I started to pay attention to the revival of Confucianism in China since 2007 – the year when the Beijing government officially sponsored the worship of Confucius on his birthday and broadcasted the event nation-wide through CCTV. This was only one of the events that signify Confucianism is "re-entering" the public space in China during the post-reform era. Politically, the government established Confucius Institute worldwide to promote the study of Chinese language and culture. Culturally, there was a trend of revisiting the Confucian classics. Walking into any mega bookstore in China nowadays, it was not difficult to find numerous publications on the Analects, Mencius, Xunzi and other classics of Confucianism. The new concern about these classics was to reinterpret the ancient wisdom to deal with everyday life issue and the Yu Dan phenomenon   was one of the most significant examples. In addition, public schools started to develop new syllabus that includes Confucians Classics (including the Analects). All these are the signifiers of the new Confucianism movement (Yang 2007).
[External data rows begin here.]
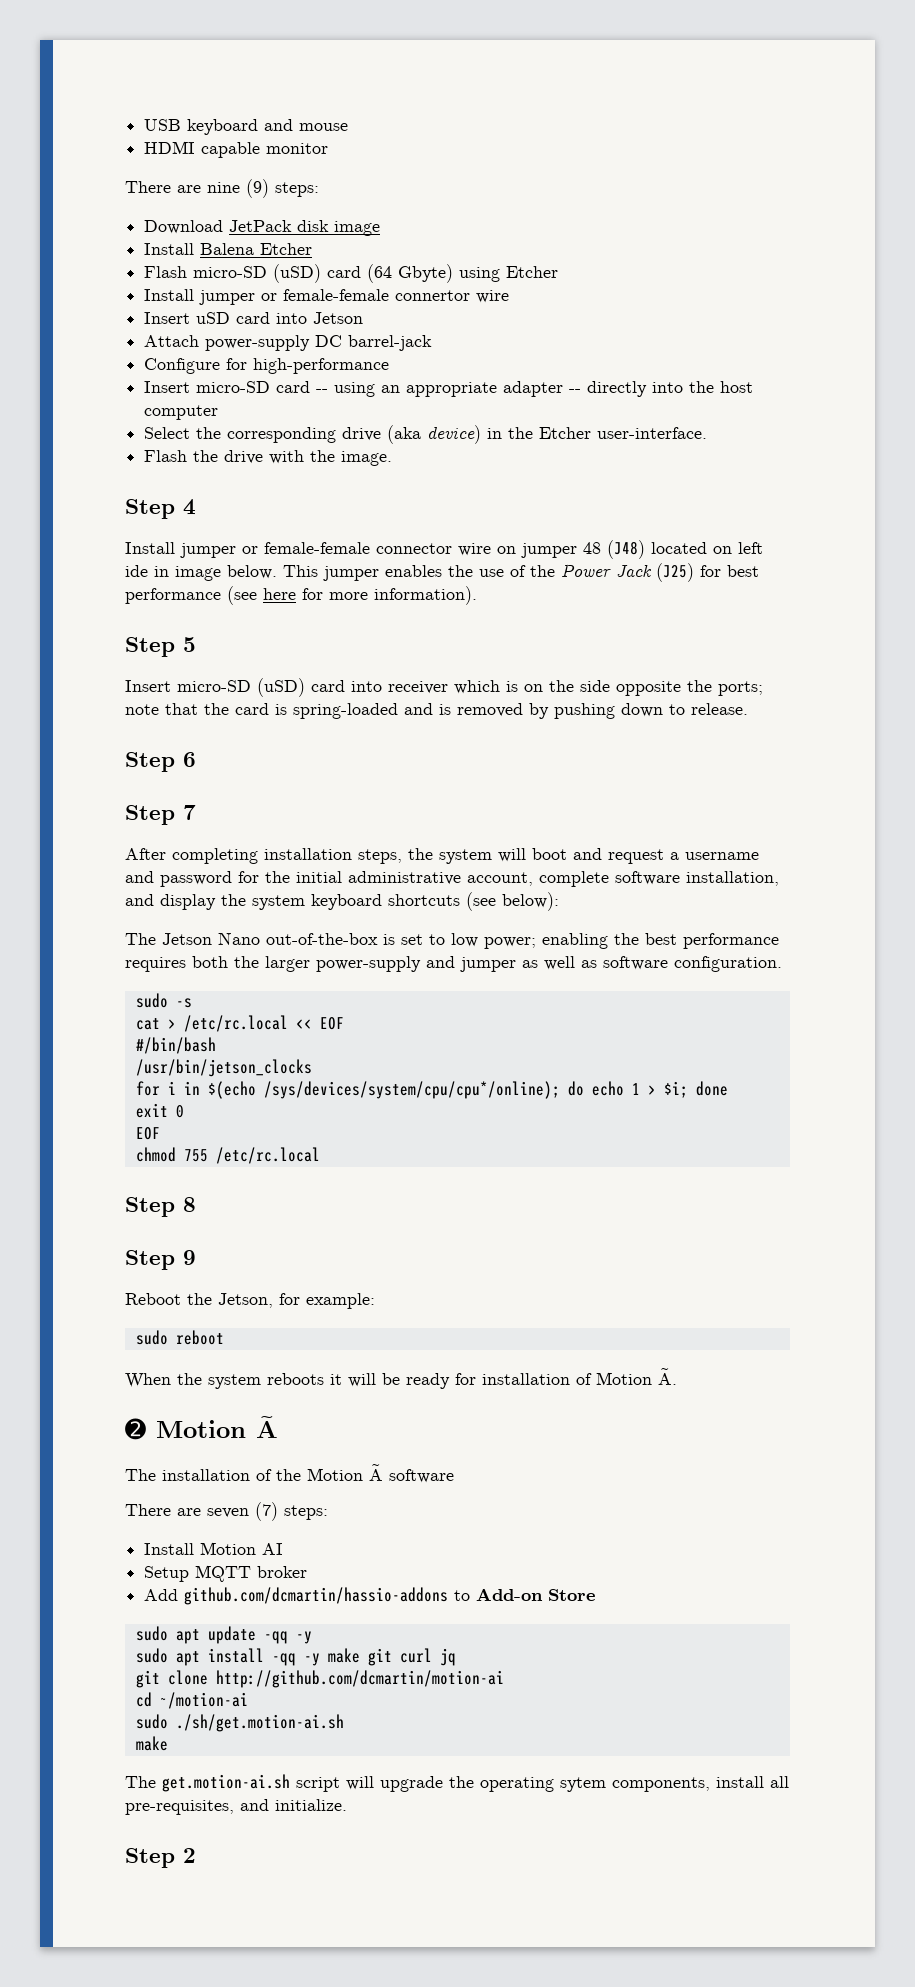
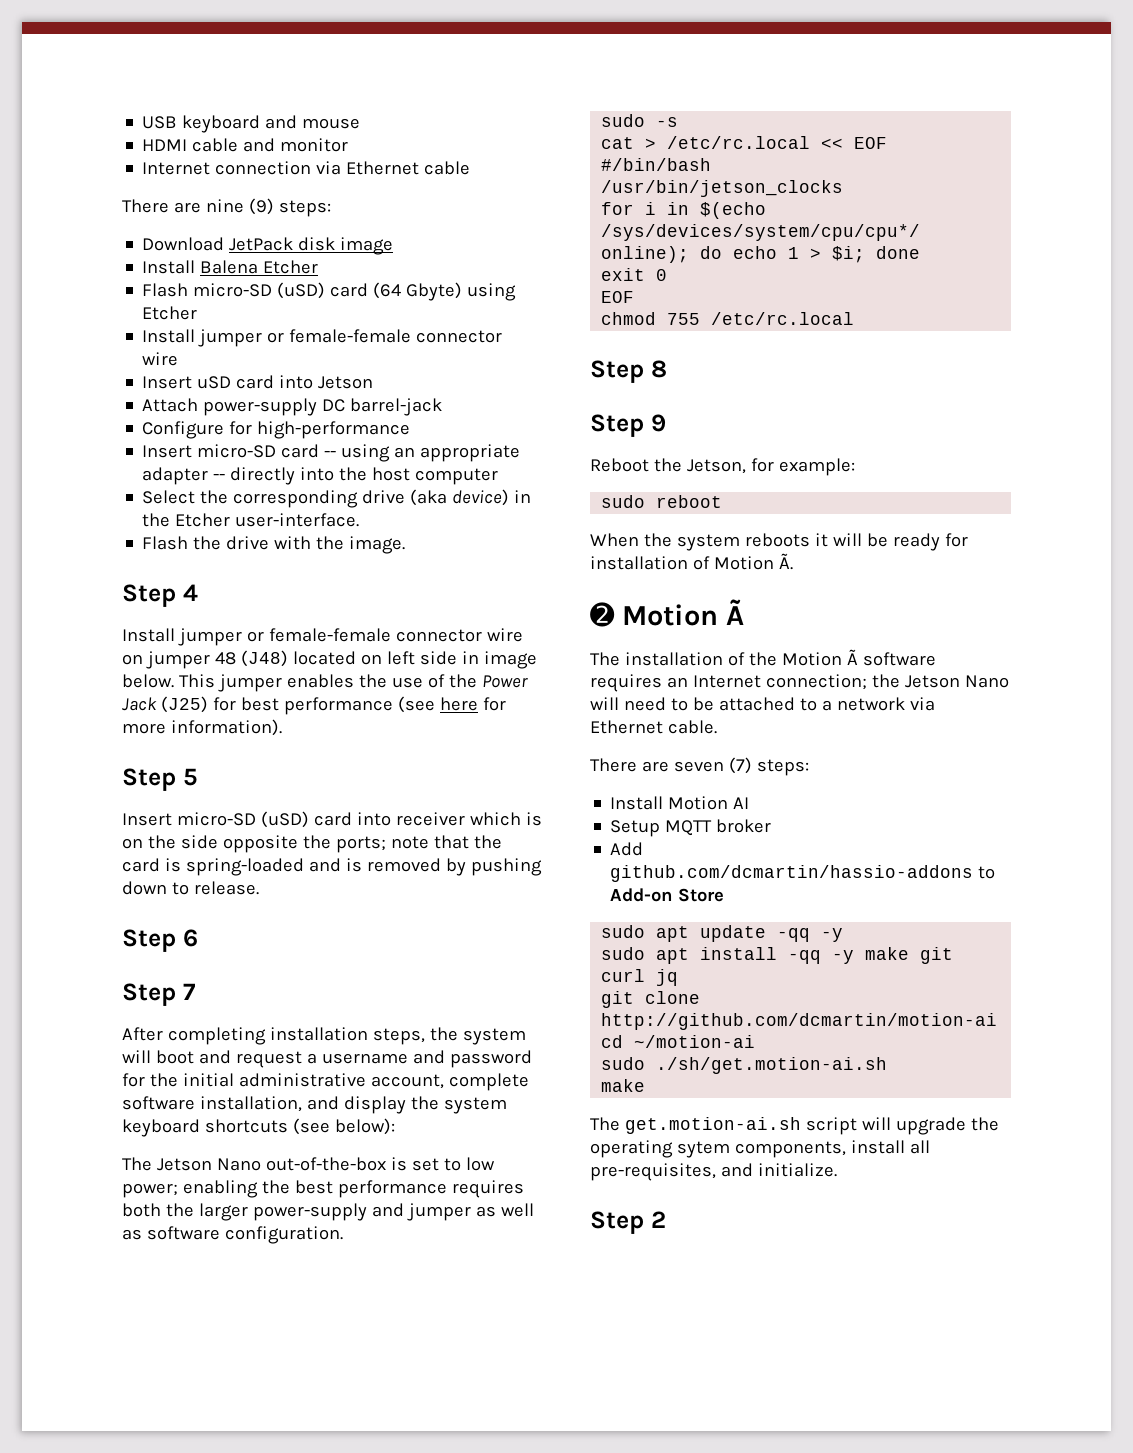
- HDMI capable monitor
+ HDMI cable and monitor
+ Internet connection via Ethernet cable
  Flash micro-SD (uSD) card (64 Gbyte) using Etcher
- Install jumper or female-female connertor wire
+ Install jumper or female-female connector wire
- Install jumper or female-female connector wire on jumper 48 (J48) located on left ide in image below.
+ Install jumper or female-female connector wire on jumper 48 (J48) located on left side in image below.
- The installation of the Motion Ã software
+ The installation of the Motion Ã software requires an Internet connection; the Jetson Nano will need to be attached to a network via Ethernet cable.

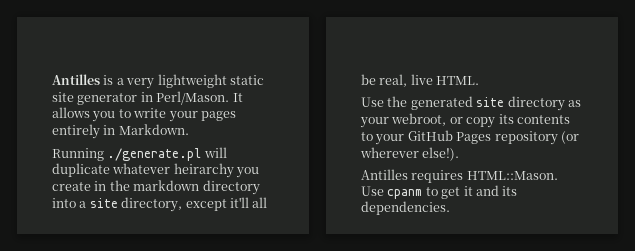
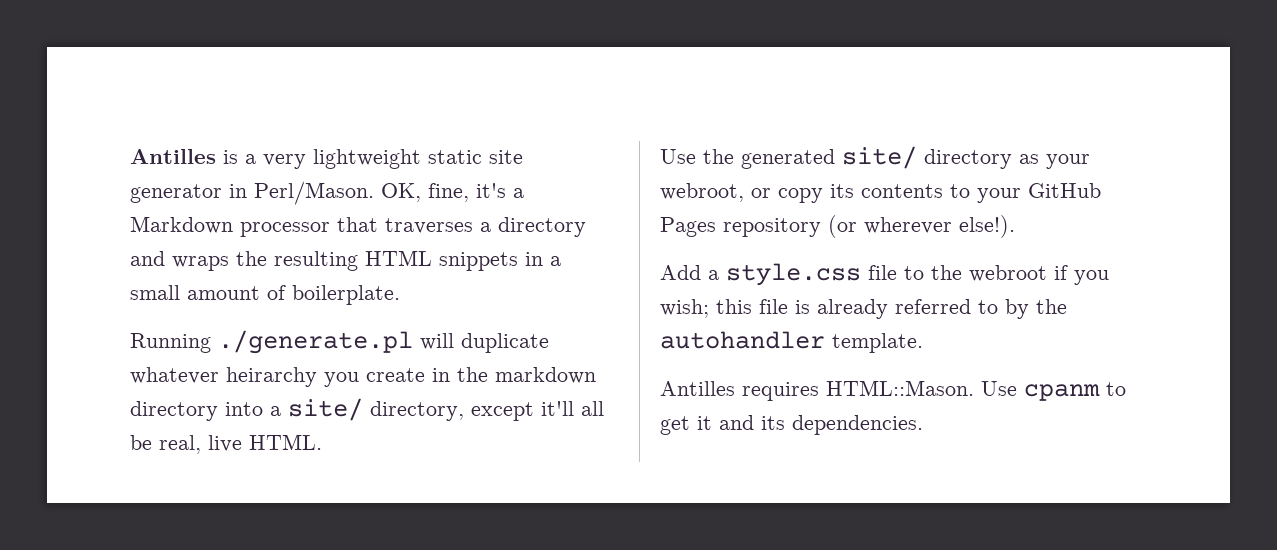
- It allows you to write your pages entirely in Markdown.
+ OK, fine, it's a Markdown processor that traverses a directory and wraps the resulting HTML snippets in a small amount of boilerplate.
- Running ./generate.pl will duplicate whatever heirarchy you create in the markdown directory into a site directory, except it'll all be real, live HTML.
+ Running ./generate.pl will duplicate whatever heirarchy you create in the markdown directory into a site/ directory, except it'll all be real, live HTML.
- Use the generated site directory as your webroot, or copy its contents to your GitHub Pages repository (or wherever else!).
+ Use the generated site/ directory as your webroot, or copy its contents to your GitHub Pages repository (or wherever else!).
+ Add a style.css file to the webroot if you wish; this file is already referred to by the autohandler template.

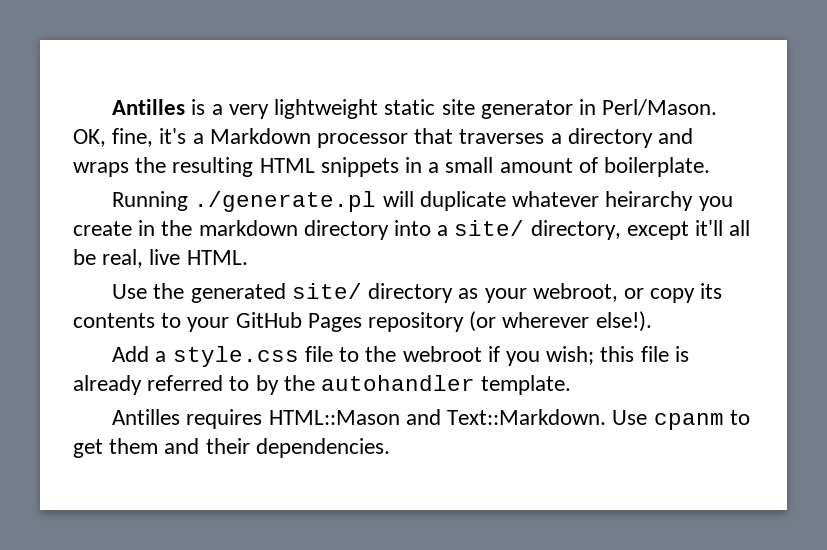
- Antilles requires HTML::Mason.
+ Antilles requires HTML::Mason and Text::Markdown.
- Use cpanm to get it and its dependencies.
+ Use cpanm to get them and their dependencies.

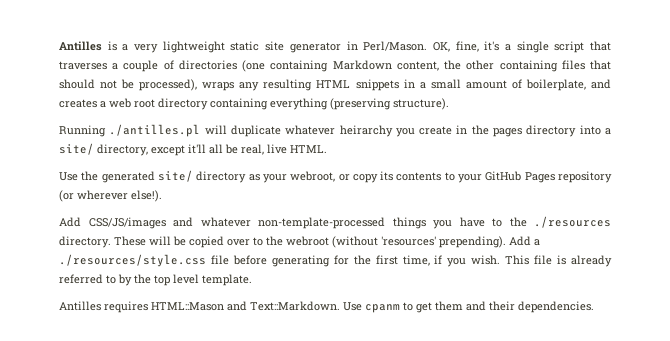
- OK, fine, it's a Markdown processor that traverses a directory and wraps the resulting HTML snippets in a small amount of boilerplate.
+ OK, fine, it's a single script that traverses a couple of directories (one containing Markdown content, the other containing files that should not be processed), wraps any resulting HTML snippets in a small amount of boilerplate, and creates a web root directory containing everything (preserving structure).
- Running ./generate.pl will duplicate whatever heirarchy you create in the markdown directory into a site/ directory, except it'll all be real, live HTML.
+ Running ./antilles.pl will duplicate whatever heirarchy you create in the pages directory into a site/ directory, except it'll all be real, live HTML.
- Add a style.css file to the webroot if you wish; this file is already referred to by the autohandler template.
+ Add CSS/JS/images and whatever non-template-processed things you have to the ./resources directory. These will be copied over to the webroot (without 'resources' prepending). Add a ./resources/style.css file before generating for the first time, if you wish. This file is already referred to by the top level template.

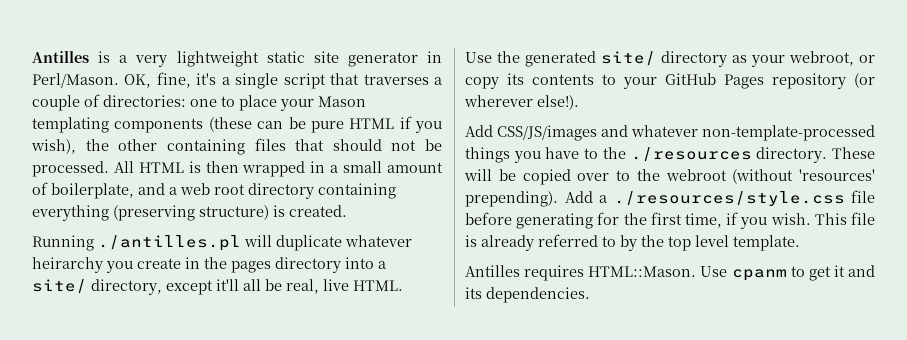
- OK, fine, it's a single script that traverses a couple of directories (one containing Markdown content, the other containing files that should not be processed), wraps any resulting HTML snippets in a small amount of boilerplate, and creates a web root directory containing everything (preserving structure).
+ OK, fine, it's a single script that traverses a couple of directories: one to place your Mason templating components (these can be pure HTML if you wish), the other containing files that should not be processed. All HTML is then wrapped in a small amount of boilerplate, and a web root directory containing everything (preserving structure) is created.
- Antilles requires HTML::Mason and Text::Markdown.
+ Antilles requires HTML::Mason.
- Use cpanm to get them and their dependencies.
+ Use cpanm to get it and its dependencies.

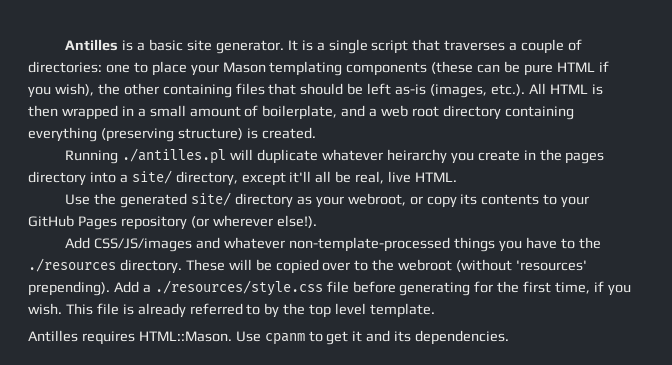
- Antilles is a very lightweight static site generator in Perl/Mason. OK, fine, it's a single script that traverses a couple of directories: one to place your Mason templating components (these can be pure HTML if you wish), the other containing files that should not be processed. All HTML is then wrapped in a small amount of boilerplate, and a web root directory containing everything (preserving structure) is created.
+ Antilles is a basic site generator. It is a single script that traverses a couple of directories: one to place your Mason templating components (these can be pure HTML if you wish), the other containing files that should be left as-is (images, etc.). All HTML is then wrapped in a small amount of boilerplate, and a web root directory containing everything (preserving structure) is created.

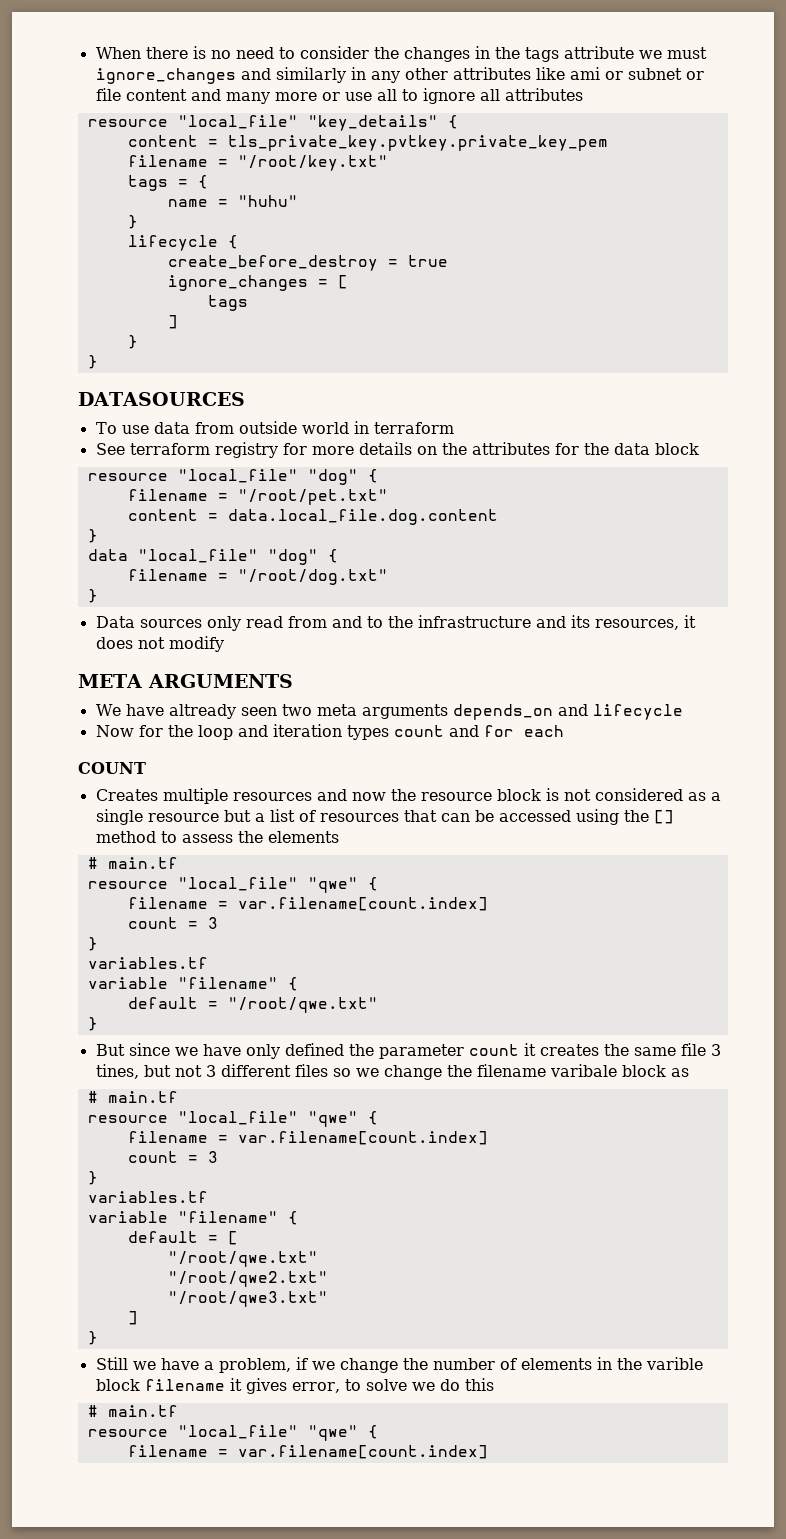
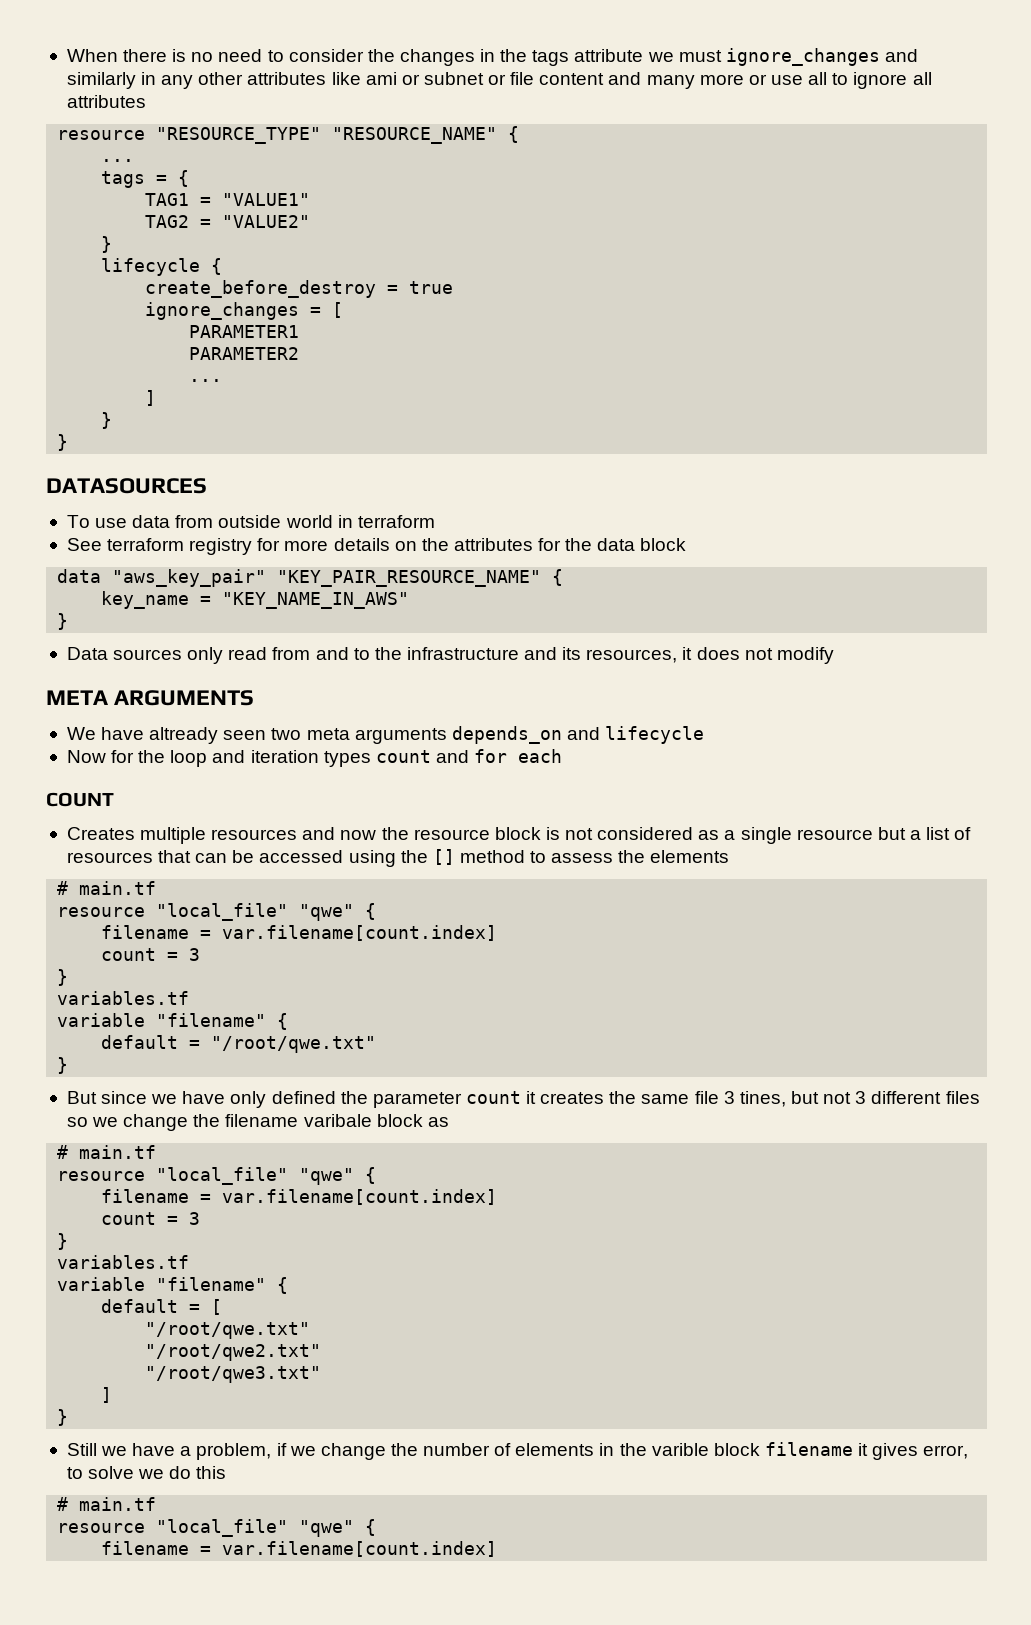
- resource "local_file" "key_details" {
- content = tls_private_key.pvtkey.private_key_pem
- filename = "/root/key.txt"
+ resource "RESOURCE_TYPE" "RESOURCE_NAME" {
+ ...
  tags = {
- name = "huhu"
+ TAG1 = "VALUE1"
+ TAG2 = "VALUE2"
  ignore_changes = [
- tags
+ PARAMETER1
+ PARAMETER2
+ ...
- resource "local_file" "dog" {
- filename = "/root/pet.txt"
- content = data.local_file.dog.content
- }
- data "local_file" "dog" {
- filename = "/root/dog.txt"
+ data "aws_key_pair" "KEY_PAIR_RESOURCE_NAME" {
+ key_name = "KEY_NAME_IN_AWS"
The recent changing attitude towards Confucianism by the Chinese government is intriguing. During the Cultural Revolution, Confucianism was considered as one of the "Four Olds" and "the ideology of the feudal" that needed to be eliminated. Three decades later, Confucianism regained (or is regaining) its role as the "core cultural value". Scholars have different interpretations on this phenomenon. Some see that as a nostalgia religious movement that emerged in response to the "spiritual crisis" fueled by globalization, arguing that Confucianism as source for constructing a stronger cultural identity for China in the time of a market economy, commercialism, and globalization. Others see the revival as a political project initiated by the government. As Daniel Bell (2006) suggests, the government is trying to use Confucianism to fill in the "ideology vacuum" of the country -- since Marxism an no longer play the role of leading ideology, and religious sects and extreme nationalism are too radical for the Beijing government, promoting Confucianism is seen as the best way to protect "social stability" and a "harmonic society". All in all, the significant social implications of this phenomenon are undeniable. However, there is still lack of empirical researches to investigate further on these issues.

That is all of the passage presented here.